さらにここから速度をあげようとすると、CSVのパースではなく入力のオーバーヘッドの調整になります。一行読み込みも読み込みバッファサイズを調整する余地が出てきますが、これ以上の深追いはしません。

スクレイピングとCSV

スクレピングの中間データはRDBで保管することが多いのですが、外部システムとのやりとりにはCSV形式でやりとりすることが大半です。

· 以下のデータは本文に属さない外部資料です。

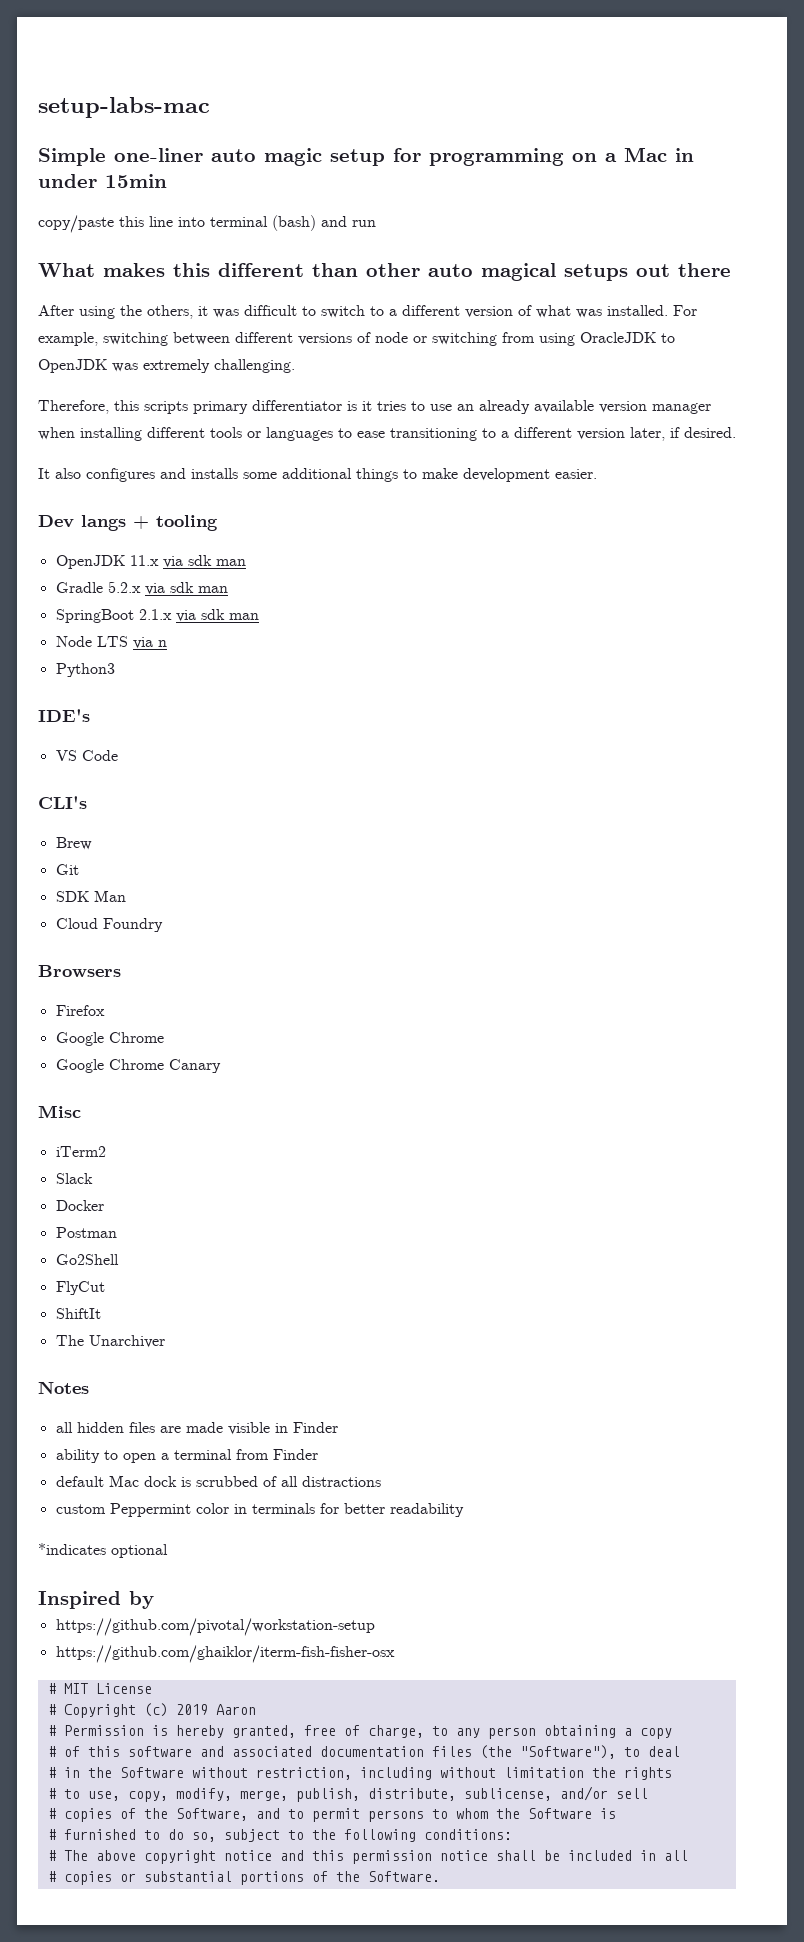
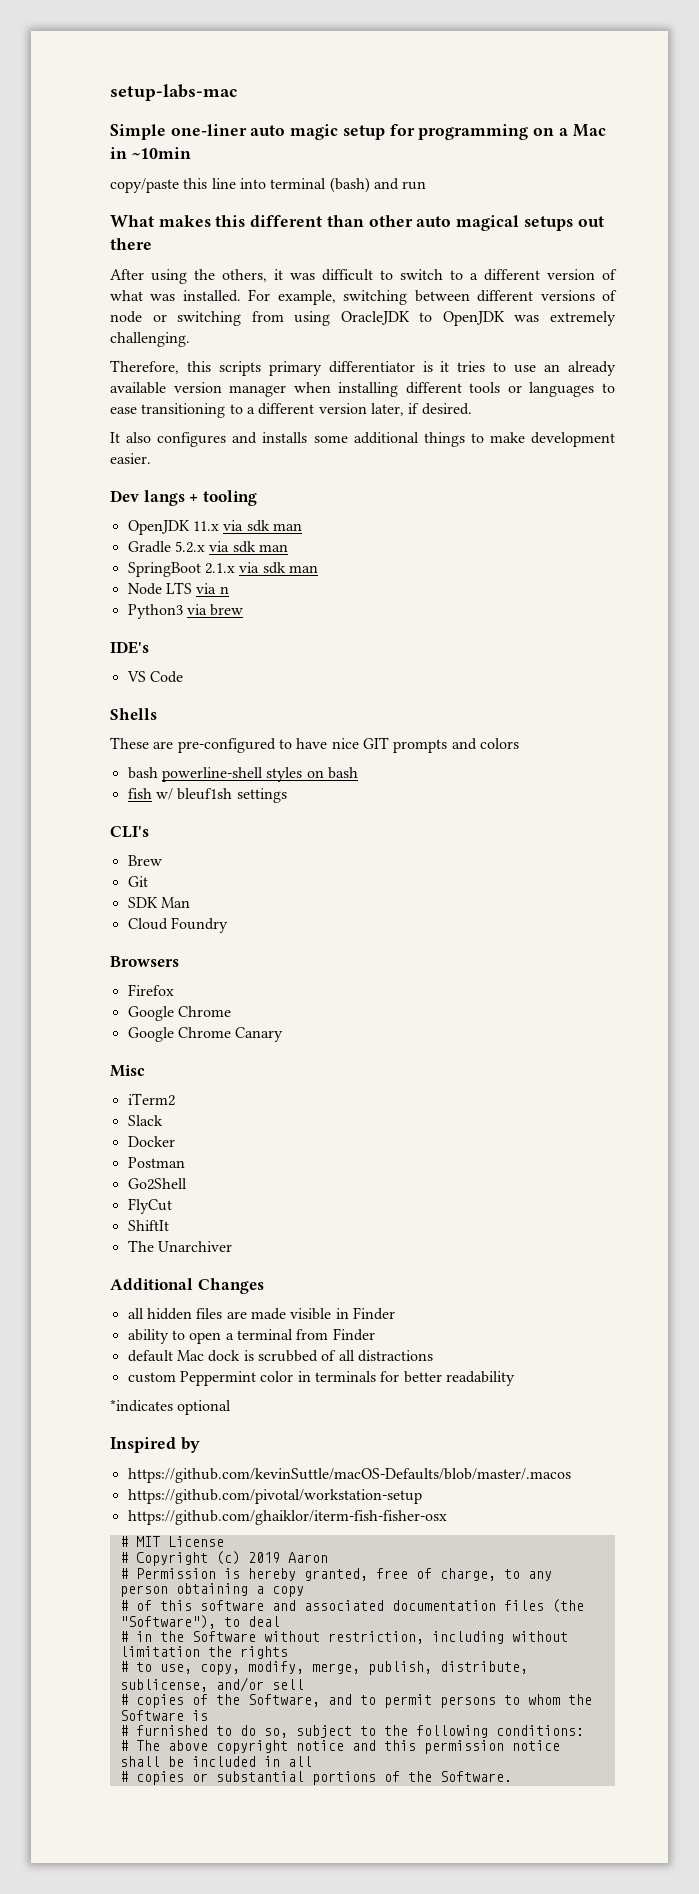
[38,174,167,188] under 15min -> [131,147,191,159] ~10min
(115, 670) none -> [186,604,244,616] via brew
(118, 755) none -> [110,708,157,720] [110,737,519,753] [127,767,358,782] [127,788,287,803] // Shells // These are pre-configured to have nice GIT prompts and colors // bash powerline-shell styles on bash // fish w/ bleuf1sh settings
[38,1381,89,1394] Notes -> [110,1278,264,1294] Additional Changes
(154, 1600) none -> [127,1468,571,1483] // https://github.com/kevinSuttle/macOS-Defaults/blob/master/.macos

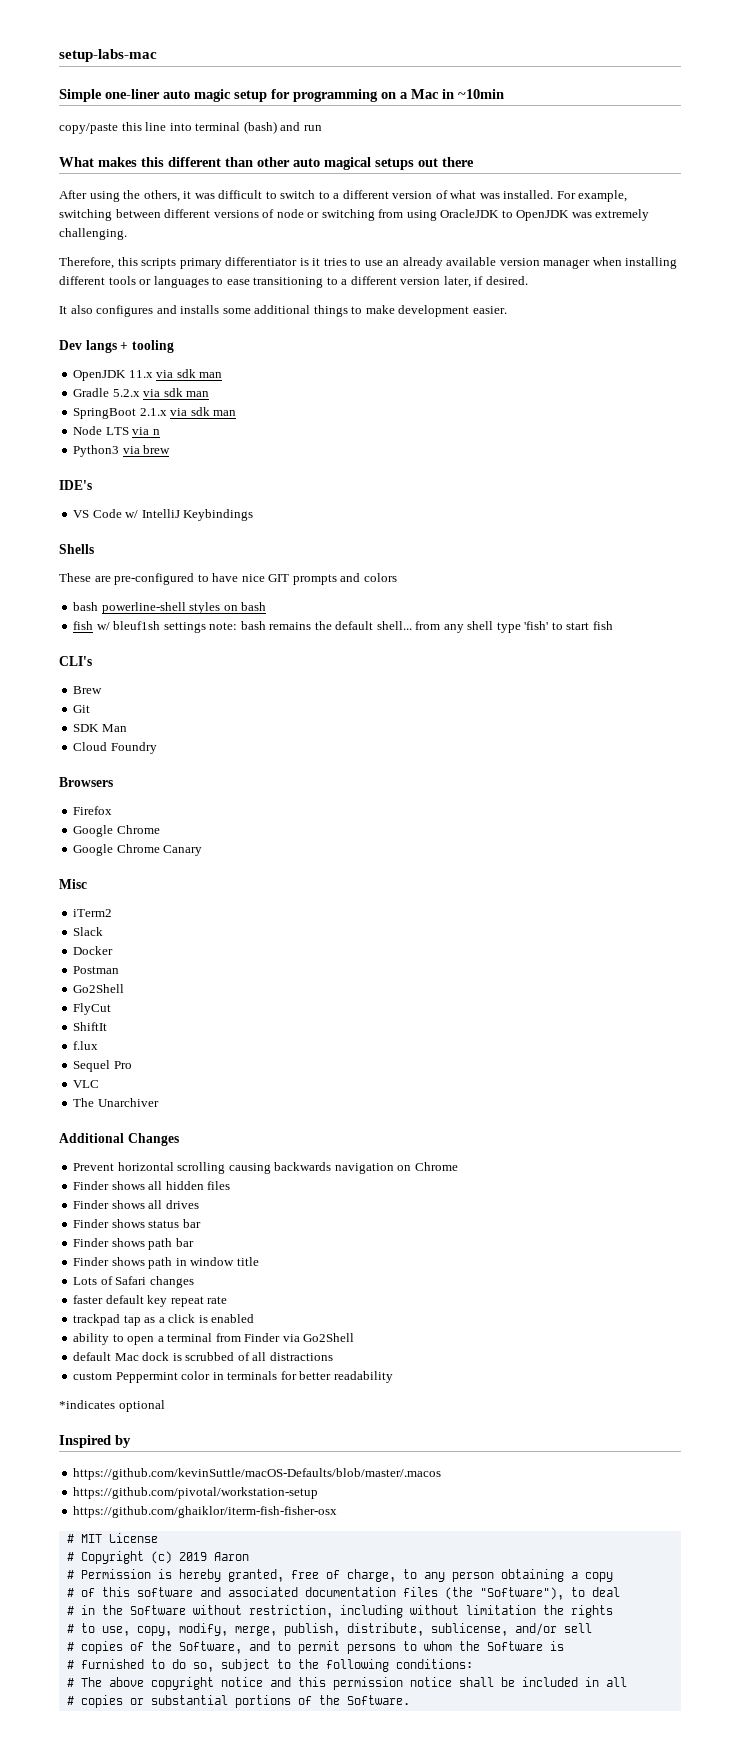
(183, 677) none -> [125,509,254,521] w/ IntelliJ Keybindings
(287, 795) none -> [209,621,613,633] note: bash remains the default shell... from any shell type 'fish' to start fish
(169, 1225) none -> [73,1041,99,1050] [73,1060,132,1072] [73,1080,100,1088] // f.lux // Sequel Pro // VLC
[127,1307,395,1320] all hidden files are made visible in Finder -> [73,1162,458,1174] [73,1181,231,1190] [73,1200,199,1209] [73,1219,201,1228] [73,1238,194,1250] [73,1257,259,1269] [73,1276,194,1288] [73,1295,228,1307] [73,1314,255,1326] Prevent horizontal scrolling causing backwards navigation on Chrome // Finder shows all hidden files // Finder shows all drives // Finder shows status bar // Finder shows path bar // Finder shows path in window title // Lots of Safari changes // faster default key repeat rate // trackpad tap as a click is enabled
(375, 1334) none -> [282,1333,355,1342] via Go2Shell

スクリプト言語でサーバーサイドでCSVを操作するテクニックは意外と現役で役にたっています。

ちなみにgoでやってみると

スクリプト言語の比較というよりも、CとRustの違いになってしまってるので、コンパイル言語のgoでも似た処理をやってみます。

package main

import (
    "encoding/csv"
    "fmt"
    "io"
    "os"
)

func main() {
    reader := csv.NewReader(os.Stdin)
    prefCntMap := make(map[string]int)
    for {
        row, err := reader.Read()
        if err == io.EOF {
            break
        }
        prefCntMap[row[9]]++
    }
    fmt.Printf("%v\n", prefCntMap)
}
 /usr/bin/time -f "Memory %M KB\nReal time %E\nUser time %U\nSystem time %S"  \
> go run csv2.go  < 00_zenkoku_all_20230731.csv
map[:4049 三重県:53407 京都府:105784 佐賀県:23483 兵庫県:189958 北海道:220166 千葉県:216654 和歌山県:29623 埼玉県:247028 大分県:45627 大阪府:438099 奈良県:38252 宮城県:78128 宮崎県:37295 富山県:34754 山口県:41017 山形県:32721 山梨県:33587  岐阜県:69749 岡山県:70233 岩手県:32731 島根県:22163 広島県:107108 徳島県:29703 愛媛県:50582 愛知県:264853 新潟県:73191  東京都:1225687 栃木県:71953 沖縄県:57888 滋賀県:40776 熊本県:66986 石川県:42057 神奈川県:345276 福井県:29758 福岡県:199072 福島県:70081 秋田県:29622 群馬県:73265 茨城県:90139 長崎県:40497 長野県:76797 青森県:36861 静岡県:121038 香川県:37998 高知県:24964 鳥取県:19199 鹿児島県:56030]
Memory 49520 KB
Real time 0:04.01
User time 3.16
System time 0.39

4秒と最速です。コンパイル言語ではあるもののスクリプト的にも使えるので比較対象にしてみました。